## Problem
Repeat the entries below exactly. Drop the pictures.

Front-end code change data:
┄┄┄┄┄┄

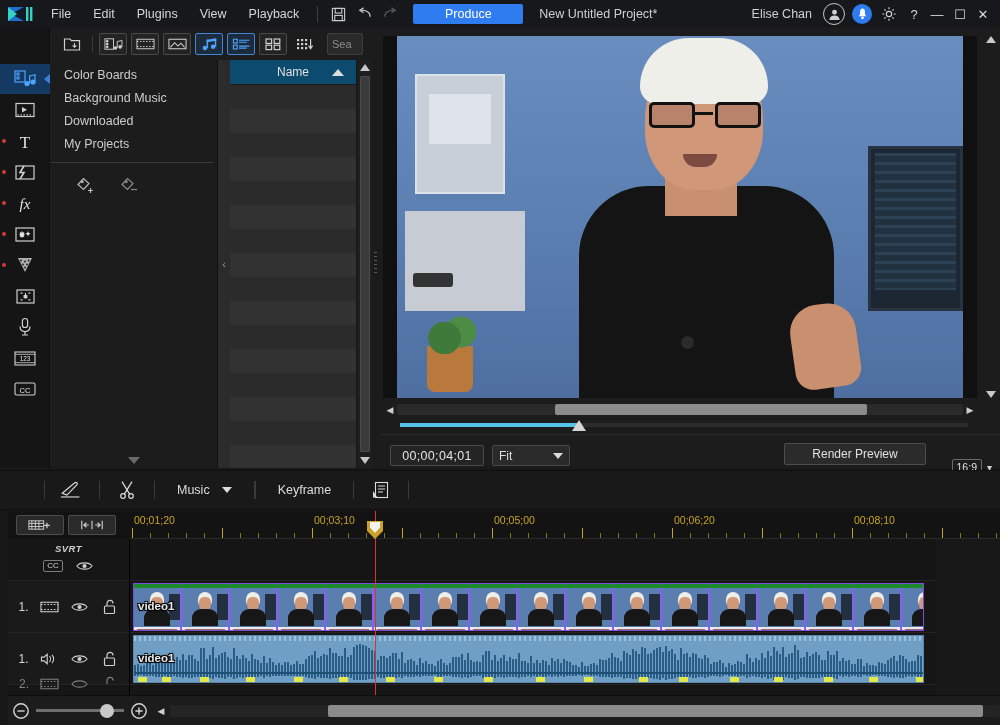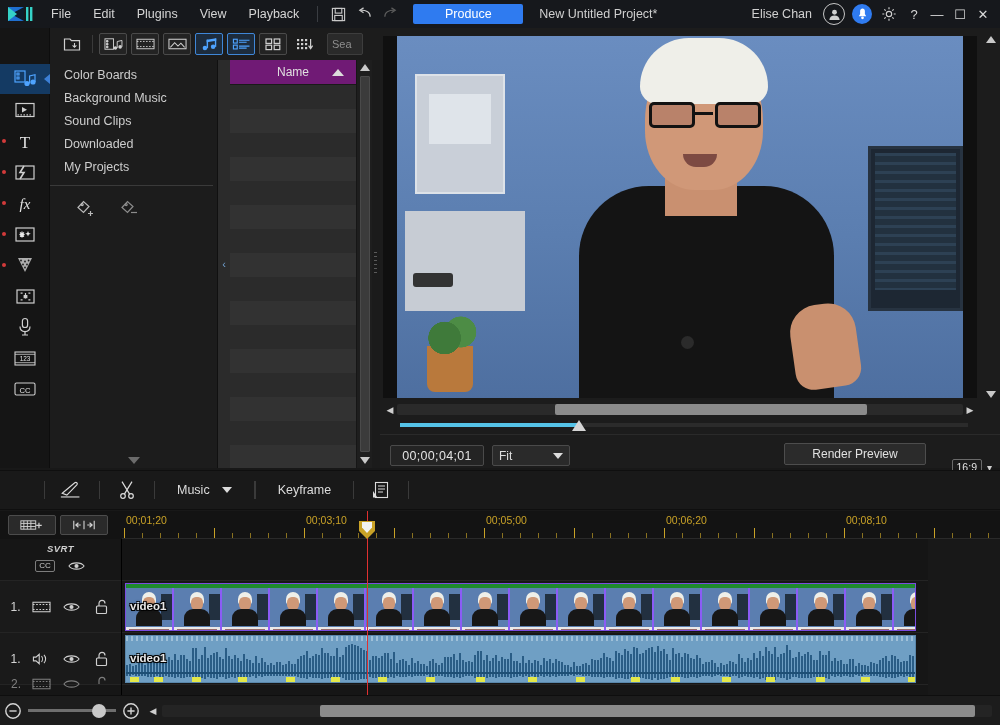--- a/index.html
+++ b/index.html
@@ -86,21 +86,21 @@
     position:absolute; bottom:4px; left:50%; margin-left:-6px;
     width:0;height:0;border-left:6px solid transparent;border-right:6px solid transparent;border-top:7px solid #6b6b6b;
   }
 
   .collapse-handle {
     width:12px; background:#2b2b2b; display:flex; align-items:center; justify-content:center;
     color:#6f9fd0; font-size:11px; cursor:default; position:relative;
   }
 
   .lib-list { flex:1; position:relative; background:#272727; display:flex; flex-direction:column; }
-  .list-head { height:25px; background:#701a75; border-bottom:1px solid #1a1a1a; position:relative; }
+  .list-head { height:25px; background:#0c4a6e; border-bottom:1px solid #1a1a1a; position:relative; }
   .list-head .lh-title {
     position:absolute; left:0; right:0; text-align:center; line-height:25px; font-size:12px; color:#e0e0e0;
   }
   .sort-caret {
     position:absolute; right:12px; top:9px; width:0;height:0;
     border-left:6px solid transparent;border-right:6px solid transparent;border-bottom:7px solid #dcdcdc;
   }
   .rows { flex:1; position:relative; overflow:hidden; }
   .row { height:24px; }
   .row.odd { background:#2b2b2b; }
@@ -183,21 +183,21 @@
   .edit-toolbar {
     position:absolute; left:0; top:470px; width:1000px; height:40px; background:#191919;
     display:flex; align-items:center; border-top:1px solid #0f0f0f; border-bottom:1px solid #0f0f0f;
   }
   .etb-sep { width:1px; height:18px; background:#3a3a3a; }
   .etb-ic { width:54px; height:26px; display:flex; align-items:center; justify-content:center; color:#dcdcdc; cursor:default; }
   .etb-txt { height:26px; display:flex; align-items:center; padding:0 22px; font-size:12.5px; color:#dcdcdc; cursor:default; gap:12px; }
   .etb-caret { width:0;height:0;border-left:5px solid transparent;border-right:5px solid transparent;border-top:6px solid #dcdcdc; }
 
   
-  .timeline { position:absolute; left:0; top:511px; width:928px; height:214px; background:#131313; }
+  .timeline { position:absolute; left:8px; top:511px; width:928px; height:214px; background:#131313; }
   .tl-head { position:absolute; left:0; top:0; width:122px; height:28px; display:flex; align-items:center; gap:4px; padding-left:8px; }
   .tlh-btn { width:48px; height:20px; background:#2a2a2a; border:1px solid #4c4c4c; border-radius:2px; display:flex; align-items:center; justify-content:center; color:#d2d2d2; cursor:default; }
   .tl-ruler { position:absolute; left:122px; top:0; width:878px; height:28px; background:#131313; border-bottom:1px solid #2a2a2a; overflow:hidden; }
   .rl-label { position:absolute; top:3px; font-size:10.5px; color:#c9a227; }
   .rl-tick { position:absolute; bottom:0; width:1px; background:#8a7220; }
   .rl-tick.major { height:10px; background:#c9a227; }
   .rl-tick.minor { height:5px; }
 
   .tracks-header { position:absolute; left:0; top:28px; width:122px; bottom:30px; background:#161616; border-right:1px solid #000; }
   .th-block { position:relative; border-bottom:1px solid #242424; }
@@ -507,21 +507,20 @@
         </svg>
       </div>
       <div class="search-box">Sea</div>
     </div>
 
     <div class="lib-body">
       <div class="lib-nav">
         <div style="padding-top:4px;">
           <div class="nav-item">Color Boards</div>
           <div class="nav-item">Background Music</div>
-          <div class="nav-item">Sound Clips</div>
           <div class="nav-item">Downloaded</div>
           <div class="nav-item">My Projects</div>
         </div>
         <div class="nav-divider"></div>
         <div class="tag-row">
           <div class="tag-ic">
             <svg width="22" height="22" viewBox="0 0 22 22" fill="none" stroke="#b9b9b9" stroke-width="1.2">
               <path d="M4 9.5 L9.5 3.5 L15 8.5 L9.5 14.5 Z"></path>
                 <circle cx="8.2" cy="6.6" r="1"></circle>
               <path d="M14 15.5h5M16.5 13v5"></path>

┄┄┄┄┄┄

## Response to this task
--- a/index.html
+++ b/index.html
@@ -86,21 +86,21 @@
     position:absolute; bottom:4px; left:50%; margin-left:-6px;
     width:0;height:0;border-left:6px solid transparent;border-right:6px solid transparent;border-top:7px solid #6b6b6b;
   }
 
   .collapse-handle {
     width:12px; background:#2b2b2b; display:flex; align-items:center; justify-content:center;
     color:#6f9fd0; font-size:11px; cursor:default; position:relative;
   }
 
   .lib-list { flex:1; position:relative; background:#272727; display:flex; flex-direction:column; }
-  .list-head { height:25px; background:#701a75; border-bottom:1px solid #1a1a1a; position:relative; }
+  .list-head { height:25px; background:#0c4a6e; border-bottom:1px solid #1a1a1a; position:relative; }
   .list-head .lh-title {
     position:absolute; left:0; right:0; text-align:center; line-height:25px; font-size:12px; color:#e0e0e0;
   }
   .sort-caret {
     position:absolute; right:12px; top:9px; width:0;height:0;
     border-left:6px solid transparent;border-right:6px solid transparent;border-bottom:7px solid #dcdcdc;
   }
   .rows { flex:1; position:relative; overflow:hidden; }
   .row { height:24px; }
   .row.odd { background:#2b2b2b; }
@@ -183,21 +183,21 @@
   .edit-toolbar {
     position:absolute; left:0; top:470px; width:1000px; height:40px; background:#191919;
     display:flex; align-items:center; border-top:1px solid #0f0f0f; border-bottom:1px solid #0f0f0f;
   }
   .etb-sep { width:1px; height:18px; background:#3a3a3a; }
   .etb-ic { width:54px; height:26px; display:flex; align-items:center; justify-content:center; color:#dcdcdc; cursor:default; }
   .etb-txt { height:26px; display:flex; align-items:center; padding:0 22px; font-size:12.5px; color:#dcdcdc; cursor:default; gap:12px; }
   .etb-caret { width:0;height:0;border-left:5px solid transparent;border-right:5px solid transparent;border-top:6px solid #dcdcdc; }
 
   
-  .timeline { position:absolute; left:0; top:511px; width:928px; height:214px; background:#131313; }
+  .timeline { position:absolute; left:8px; top:511px; width:928px; height:214px; background:#131313; }
   .tl-head { position:absolute; left:0; top:0; width:122px; height:28px; display:flex; align-items:center; gap:4px; padding-left:8px; }
   .tlh-btn { width:48px; height:20px; background:#2a2a2a; border:1px solid #4c4c4c; border-radius:2px; display:flex; align-items:center; justify-content:center; color:#d2d2d2; cursor:default; }
   .tl-ruler { position:absolute; left:122px; top:0; width:878px; height:28px; background:#131313; border-bottom:1px solid #2a2a2a; overflow:hidden; }
   .rl-label { position:absolute; top:3px; font-size:10.5px; color:#c9a227; }
   .rl-tick { position:absolute; bottom:0; width:1px; background:#8a7220; }
   .rl-tick.major { height:10px; background:#c9a227; }
   .rl-tick.minor { height:5px; }
 
   .tracks-header { position:absolute; left:0; top:28px; width:122px; bottom:30px; background:#161616; border-right:1px solid #000; }
   .th-block { position:relative; border-bottom:1px solid #242424; }
@@ -507,21 +507,20 @@
         </svg>
       </div>
       <div class="search-box">Sea</div>
     </div>
 
     <div class="lib-body">
       <div class="lib-nav">
         <div style="padding-top:4px;">
           <div class="nav-item">Color Boards</div>
           <div class="nav-item">Background Music</div>
-          <div class="nav-item">Sound Clips</div>
           <div class="nav-item">Downloaded</div>
           <div class="nav-item">My Projects</div>
         </div>
         <div class="nav-divider"></div>
         <div class="tag-row">
           <div class="tag-ic">
             <svg width="22" height="22" viewBox="0 0 22 22" fill="none" stroke="#b9b9b9" stroke-width="1.2">
               <path d="M4 9.5 L9.5 3.5 L15 8.5 L9.5 14.5 Z"></path>
                 <circle cx="8.2" cy="6.6" r="1"></circle>
               <path d="M14 15.5h5M16.5 13v5"></path>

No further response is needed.